The name calling, IE slut, whore, freak, sex addict, sinner, hoe, bitch; these terms shut down all hopes for normal, natural human sexuality.  But it makes a basic human need, touch, a luxury or commodity.

Where the Lover Goddess is free to love whom she chooses, when she chooses, culture is well, sane and healthy.  In free cultures, the sensuality of women is protected by all, nurtured from youth and seen as the crown jewel of life.  Where she is not free, culture disintegrates into pockets, and then legions of sexual deviance.  Real deviance, like rape, molestation, rabid lack of touch, loneliness, and ghastly, illness born of frailty of heart.

Piece by luscious piece Nola Darling exposes and overturns these old western concepts.

There is no better example of Nola’s quest to merge the Lover archetype as part of her freedom march, as the circumstances around her black dress.

In Episode #3 Nola wears a black dress which each of her men react and respond to.

The men deal with her archetypical, Lover goddess, sexiness – a power every woman possesses, no matter what she is wearing – each demonstrates they have been trained the western, patriarchal way, which is, admittedly, slightly schizophrenic when it comes to free feminine sexiness.
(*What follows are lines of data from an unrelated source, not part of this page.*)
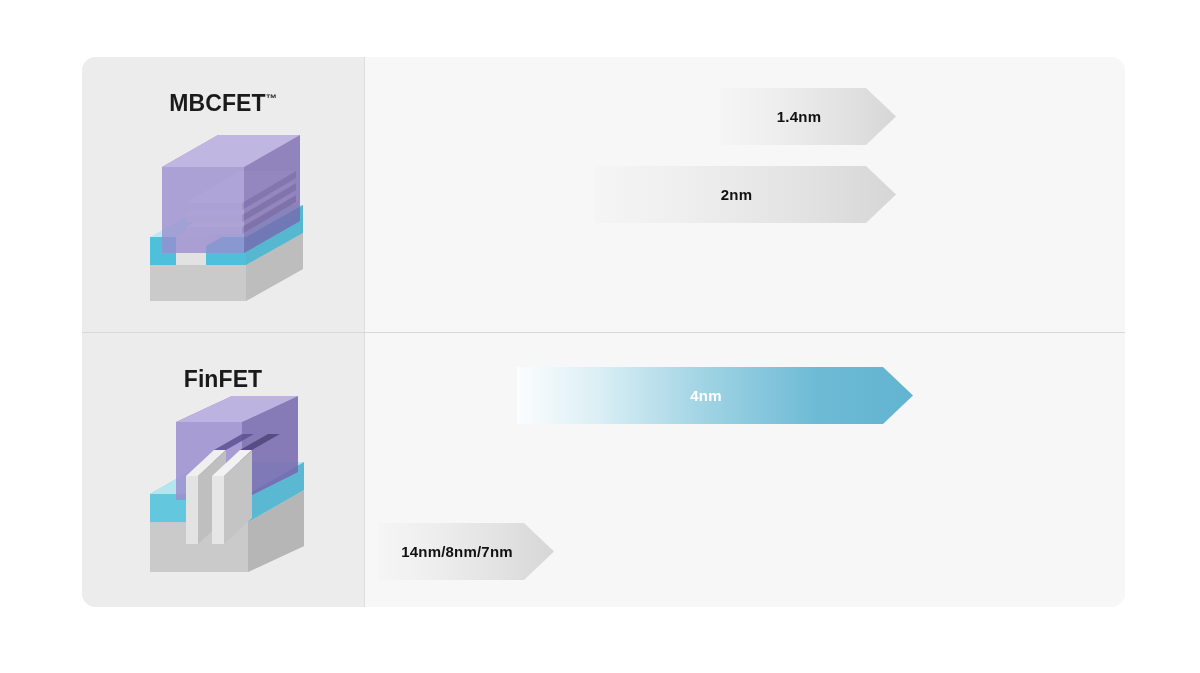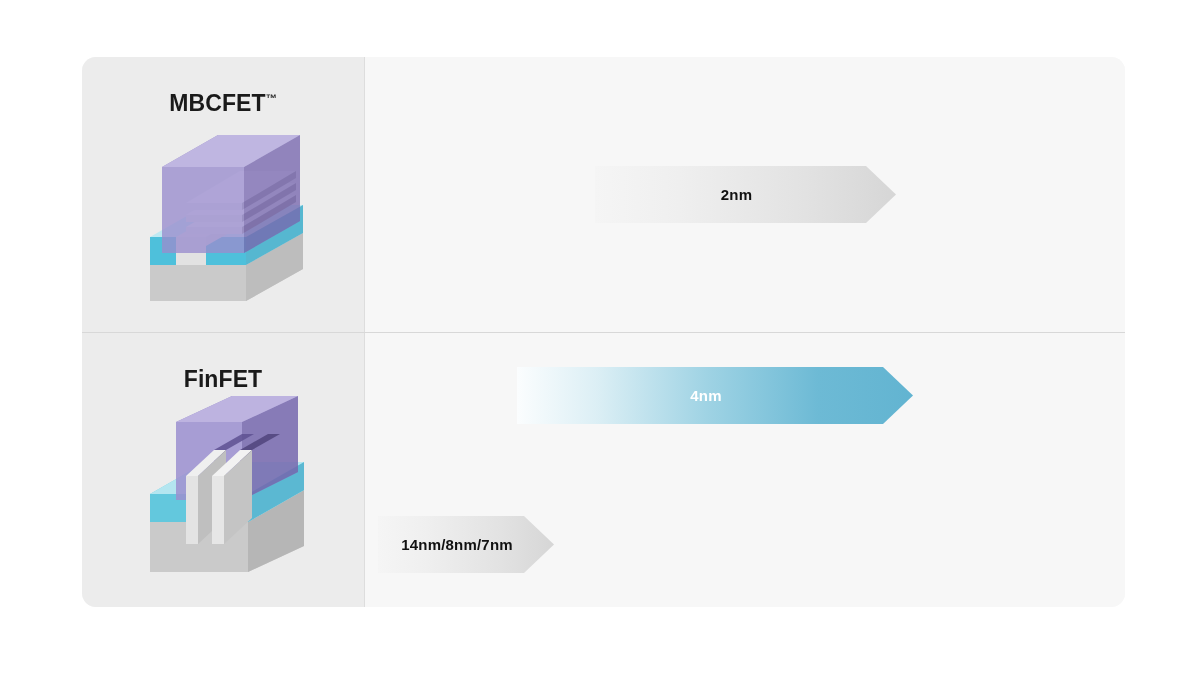--- a/index.html
+++ b/index.html
@@ -225,6 +225,9 @@
       </div>
 
       <div class="bars-cell">
+        <div class="bar bar-grey bar-14">
+          <span class="bar-label">1.4nm</span>
+        </div>
         <div class="bar bar-grey bar-2">
           <span class="bar-label">2nm</span>
         </div>

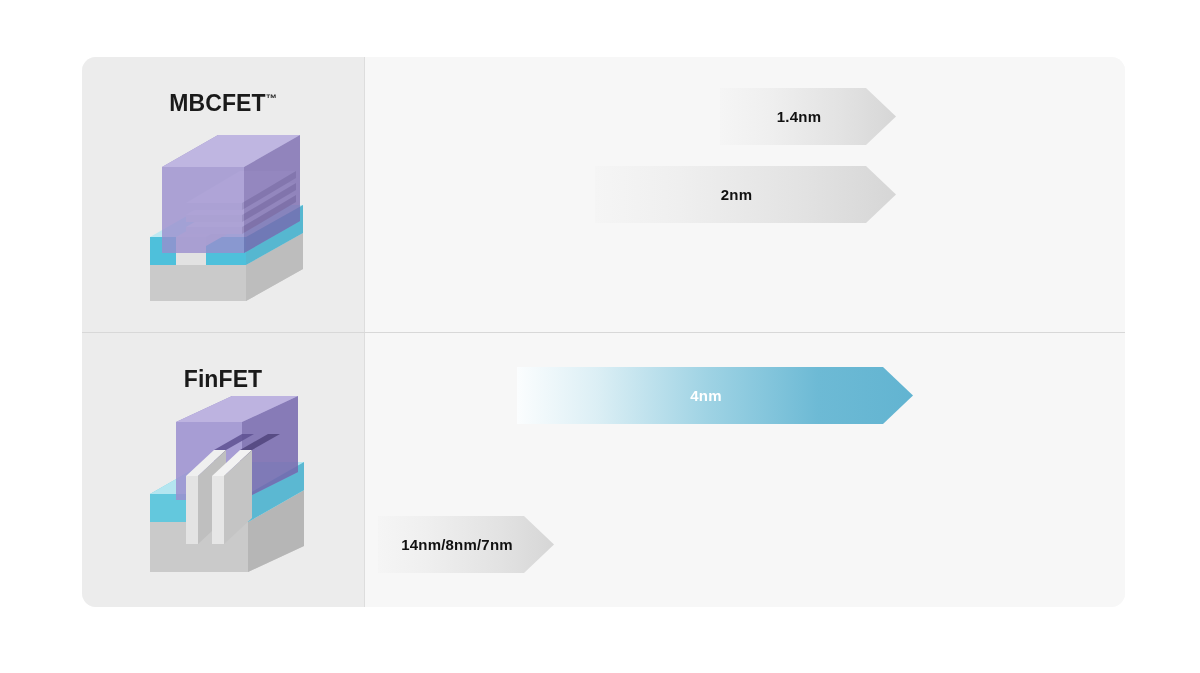--- a/index.html
+++ b/index.html
@@ -164,7 +164,7 @@
   
   .bar-4    { left: 153px; top: 35px;  width: 396px; justify-content: center; }
   .bar-5    { left: 79px;  top: 113px; width: 343px; }
-  .bar-147  { left: 14px;  top: 184px; width: 176px; }
+  .bar-147  { left: 14px;  top: 191px; width: 176px; }
 
   
   .fet-svg { display: block; }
Men in the west have been trained that a woman should be sexy, for him, not for the world.   A woman’s sexiness BELONGS to the man who has married, or purchased her!  Other men gazing at HIS woman’s sexiness is usually cause for disdain.  Why?  Because western cultures set men up to base their entire self-worth on the idea that a woman he owns, is his, and only his!  Western men want to OWN the goddesses, and especially control the Lover Goddess archetype, which is a drastic misnomer.

Jamie, Nola’s wealthy boyfriend, shows us that he likes the dress, yet is embarrassed or insecure, to have Nola’s sexiness on display stating “if you don’t want the attention then you shouldn’t wear the dress”.  Mars, Nola’s street beat boyfriend, adores the dress.  After a long night of putting up with and fighting off other men gawking at Nola, Mars frames his awareness of the problem – the very black dress he worshipped earlier in the scene becomes the problem…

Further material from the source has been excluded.